Agir sur l’hygiène de vie prévient-elle les démences ?

Les échecs des thérapeutiques anti-démentielles donnent encore plus de poids aux approches préventives dans ce domaine. De nombreuses études épidémiologiques ont précisé depuis plusieurs années neuf facteurs de risques modifiables. L’Alzheimer's Association International Conference (AAIC) considère qu’un tiers des démences pourrait être ainsi prévenu. La meilleure maitrise des facteurs de risque cardiovasculaire et l’élévation du niveau d’éducation ont déjà eu un impact sur la prévalence des troubles cognitifs démentiels. Les différentes études montrent que le poids de ces facteurs reste cependant limité en dehors de l’âge et du risque lié à l’apo E4 pouvant relativiser la prévention. Plusieurs présentations aux JNLF ont porté sur l’impact des facteurs nutritionnels et de l’activité physique.

Des bienfaits des AG à longue chaîne polyinsaturés ω3

Le Pr Sophie Laye, responsable du laboratoire Nutrineuro à Bordeaux, a fait une mise au point sur les données fondamentales expérimentales en faveur d’un rôle bénéfique des acides gras à longue chaines polyinsaturés ω3. Ces composants présents naturellement dans les poissons et les noix ont fait l’objet de beaucoup d’attention (notamment le DHA et le PHA) de la part des nutritionnistes. Ces acides gras sont des constituants majeurs des membranes dans le cerveau et la rétine. Des données épidémiologiques ont rapporté qu’il existait une relation inverse entre la consommation de poissons et la dépression, une diminution de la concentration en ω3 dans le cerveau et le sang chez les patients dépressifs, et avec des troubles cognitifs. Cependant, on n’a pas pu démontrer d’effet thérapeutique de la supplémentation par des essais interventionnels. Le Pr Laye a ensuite développé les nombreuses données expérimentales montrant l’implication de ces composés dans l’activité inflammatoire de la microglie et la plasticité synaptique via le système endocabinnoïde.

Des résultats contradictoires

L’effet de l’activité physique a été l’objet d’une controverse au cours de la séance commune des sociétés française et belge de neurologie. En effet, les données épidémiologiques rétrospectives ont clairement identifié la diminution de la prévalence chez les personnes pratiquant une activité physique justifiant la réalisation d’essais thérapeutiques interventionnels. Mais deux grandes études ont été publiées avec des résultats discordants.

L’étude française MAPT avait généré beaucoup d’espoirs. Les sujets fragiles ont été inclus dans 4 groupes (placebo, supplémentation en ω3, activités multidomaines, activités multidomaines + ω3). Au total, 1 525 patients avaient été inclus dans l’analyse en intention de traiter. Malheureusement cette étude a été négative ou presque sur tous les critères principaux et accessoires.

L’étude finnoise FINGER a porté sur 2 654 sujets entre 60 et 77 ans qui ont été répartis dans un groupe contrôle ou un groupe multi-interventions.

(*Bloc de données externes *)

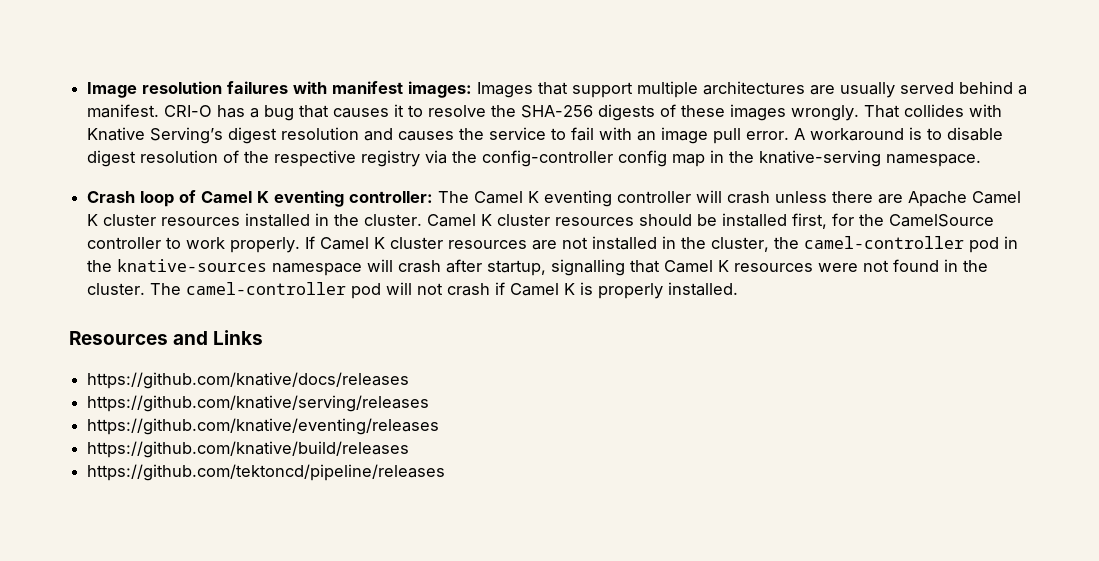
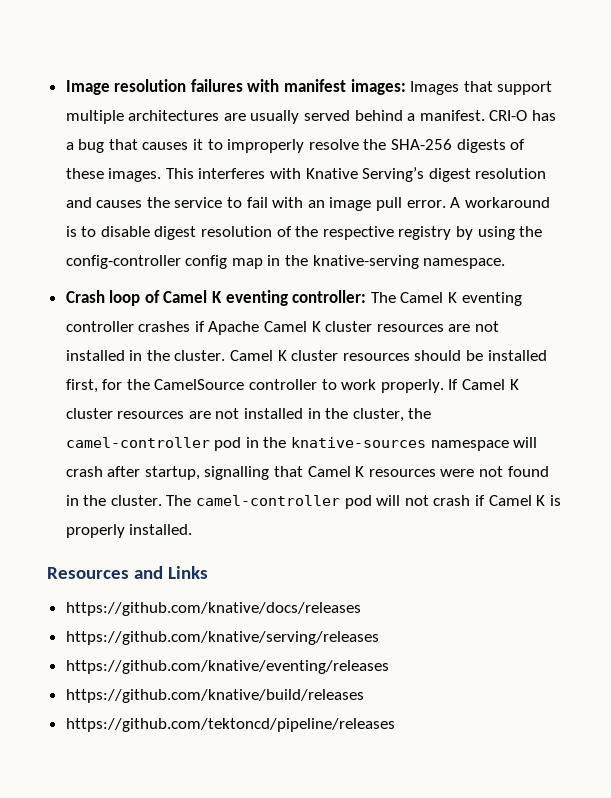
(424, 111) none -> [227,139,305,153] improperly
[730,104,965,121] images wrongly. That collides -> [108,168,266,182] images. This interferes
[425,150,448,164] via -> [456,226,515,240] by using
[696,190,904,204] will crash unless there are -> [138,321,205,332] crashes if
(241, 221) none -> [448,321,500,332] are not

Les résultats ont montré l’impact sur un score cognitif composite à deux ans de suivi.

Quid des études interventionnelles ?

Les données relativement décevantes des études d’intervention ont été discutées au cours de cette session. Une corrélation ne signifie pas une imputabilité. Adrian Ivanoiu a rappelé que le génome joue aussi un rôle important. Celui de l’Apo E4 est bien identifié mais les relations peuvent être plus complexes. La cohorte écossaise la Lothian Birth cohort l’illustre bien. Celle-ci a analysé les facteurs influençant l’apparition des troubles cognitifs dans une population qui avait eu une mesure du QI à l’âge de 11 ans. Un effet protecteur de l’alcool a été retrouvé chez ceux qui buvaient modérément. Et, l’étude des polymorphismes des gènes intervenant dans le métabolisme de l’alcool a permis de montrer que ceux qui bénéficiaient sur le plan cognitif d’une consommation d’alcool avaient une meilleure capacité à métaboliser l’alcool.

En conclusion, cette controverse a permis de rappeler la complexité de l’interaction entre gènes et environnement expliquant la déception des premières études interventionnelles.

Dr Christian Geny

Références
Layé S : Omega 3 et cerveau : rôle dans la cognition et l’humeur.
Réunion commune de la société de neurologie française et de la société de neurologie belge. Amiva H, Andrieu S, Ivanoiu A : Controversy : pro and cons by a French Belgium couple. Can diet, life style and walk really modify Alzheimer‘s disease outcome ? Journées de Neurologie de Langue Française (JNLF, Bordeaux) : 10 - 13 avril 2018.